Après le 11 mai, près de 18 millions de personnes à risque, souffrant de maladies chroniques ou tout simplement âgées, devront d’ailleurs rester confinées, a souligné le Pr Delfraissy devant la commission des lois du Sénat.

Et le déconfinement devra être reporté si des conditions indispensables — un nombre suffisant de tests de dépistage et un système de traçage des contacts des nouveaux cas identifiés — ne sont pas réunies, a-t-il précisé.

Sur ce dernier point, les députés LR (opposition de droite) ont demandé jeudi un vote de l’Assemblée nationale à l’issue du débat du 28 avril sur les techniques de traçage des données des téléphones pour lutter contre l’épidémie.

Cette éventuelle reprise d’activité dans moins de quatre semaines apporte son lot de polémiques, comme celle liée à l’annonce de la réouverture des crèches et établissements scolaires, à l’exception de l’enseignement supérieur.  

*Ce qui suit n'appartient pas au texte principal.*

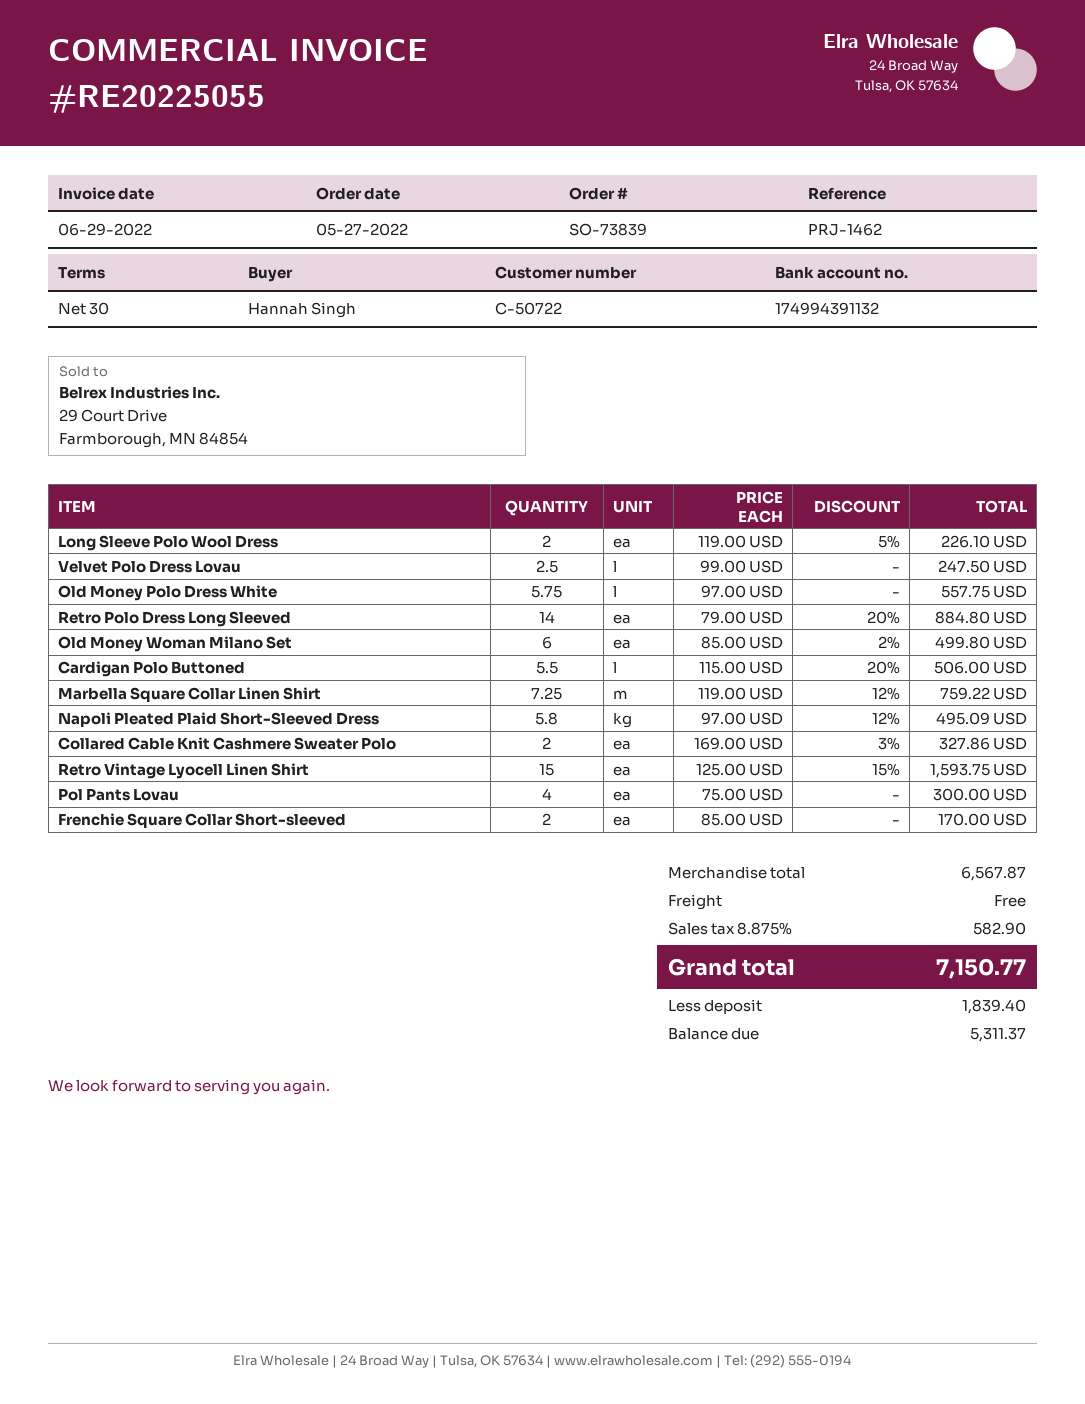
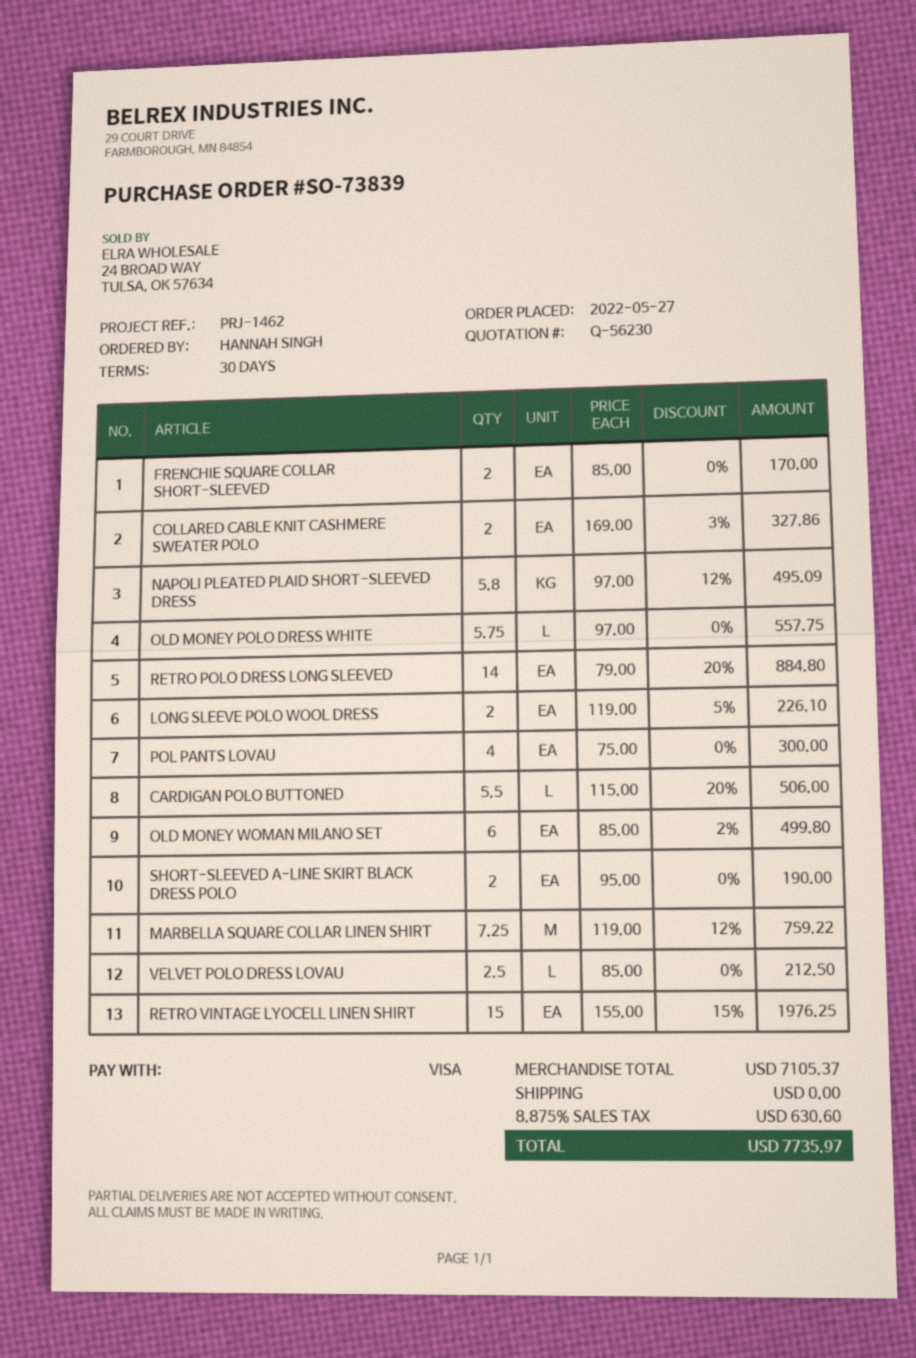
Velvet Polo Dress Lovau: 2.5 x 99.00 = 247.50 -> 2.5 x 85.00 = 212.50
Retro Vintage Lyocell Linen Shirt: 15 x 125.00 - 15% = 1593.75 -> 15 x 155.00 - 15% = 1976.25
SHORT-SLEEVED A-LINE SKIRT BLACK DRESS POLO: none -> 2 x 95.00 = 190.00
subtotal: 6567.87 -> 7105.37
tax: 8.875% = 582.90 -> 8.875% = 630.60
total: 7150.77 -> 7735.97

Plusieurs élus locaux se refusent à rouvrir les écoles à cette date, jugeant cette décision « déraisonnable ». « Le risque est pour nous trop important. Comment faire avec les parents qui amènent les enfants à l’école ? Avec les enseignants ? Comment gérer la cuisine centrale ? », s’est interrogé notamment le maire de Montpellier Philippe Saurel (DVG).

In/Off

Les critiques sont d’autant plus virulentes que bars, restaurants et salles de cinéma resteront fermés. En outre, l’économie ne doit plus compter sur les festivals d’été, dont beaucoup ont d’ores et déjà renoncé comme les Vieilles Charrues. Le Festival de Cannes cherche de son côté la parade pour éviter à tout prix une annulation préjudiciable à la filière cinéma, réfléchissant même à une alliance avec la Mostra de Venise.

Après le « in », c’est le festival « off » d’Avignon, considéré comme la plus grande manifestation de théâtre au monde, qui a rejoint jeudi la longue liste des manifestations annulées.

De son côté, Franck Riester, ministre de la Culture, a provoqué l’« incompréhension » du syndicat du secteur en évoquant la possible tenue de « petits festivals » à partir du 11 mai.

Très attendu sur son « plan complet de sortie » du confinement, le gouvernement table désormais sur une chute de 8 % du Produit intérieur brut (PIB) en 2020. Et les créations d’entreprises se sont effondrées de 25,5 % au mois de mars, selon l’Insee.

Le plan d’urgence destiné à soutenir entreprises et salariés, a été adopté en commission à l’Assemblée. Il s’élève désormais à 110 milliards d’euros, avec notamment une prime aux soignants.

Le chômage partiel concerne maintenant 8,7 millions de salariés, a indiqué la ministre du Travail Muriel Pénicaud, « plus d’un salarié sur trois », pour un coût à ce stade de 24 milliards d’euros.